I've very much enjoyed reading Marc's explanations of the decision-making behind the visual composition of If Stones Could Speak and Skull in the Rock. In the future, when I have my graduate students read these books, I will send them to these blog posts, so that they can better understand and unpack what is happening within the fixed boundaries of the text, how they are being shaped as readers/viewers of the book as they move through it, making meaning.
But I'm selfish. As a teacher, I want something like this for every nonfiction book. Whenever I have a nonfiction author visit or Skype in to one of my classes, whenever I moderate a panel of nonfiction authors and illustrators, I am as interested in what got excluded from the final text as what was included and why. I learn even more about what is in the text from hearing about what isn't and why.
One of the exciting challenges of the implementation of the CCSS is the focus on writing. I worry that, for many reasons, teachers are paralyzed by what the PARCC and Smarter Balanced Assessments sample questions look like, and writing for the test will continue to dominate classroom writing, rather than the authentic writing and composing possibilities that the standards themselves suggest.

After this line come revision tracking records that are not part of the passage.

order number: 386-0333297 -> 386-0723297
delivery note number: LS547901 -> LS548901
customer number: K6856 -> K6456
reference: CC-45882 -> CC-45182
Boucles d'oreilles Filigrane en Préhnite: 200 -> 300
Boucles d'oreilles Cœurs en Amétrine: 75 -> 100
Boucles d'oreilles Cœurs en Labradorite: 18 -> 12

We have long understood the interconnectedness of the reading and writing experience. When we ask students K-12 to write authentic nonfiction texts, they can better access and understand author's craft. When writing nonfiction, genre and craft study is as important as learning the content about which you are writing. How does one shape and convey meaning through visuals and text? What does that look like for a third grader writer? Seventh grade writer? Eleventh grade writer?
We have many examples of nonfiction books and digital texts for students to draw from as mentor texts. But as a teacher, I would love to have more information on the back story of the text, from both the writer and the editor/book designer, and in the case of nonfiction picture books, the illustrator. What if publishers recorded conversations about the research, writing, and book creation process, including a visual "walk through" of the book, such as Marc wrote in these blog posts, as an audio file that can accessed from the publisher's webpage? For ebooks, they audio file could be embedded in the end or at various points within the text itself as a annotated reading, a voice over if you will, should the reader choose it. These features would be the nonfiction trade book equivalent to the bonus features on a movie DVD.
These recordings would be a portrait of the process of putting the books together, modeling for teachers and students alike the deep thinking that goes into composing, and the decisions to include and exclude information, visuals, sources, etc. In the meantime, Teachingbooks.net and the INK blog continue to be a resource for curated "back story" on texts.
I couldn't agree more. I would really like to share the decision-making processes that underlie many of the books I am sharing with teachers and children. What better way to talk about the craft and structure of nonfiction that to talk about actual works and actual decisions.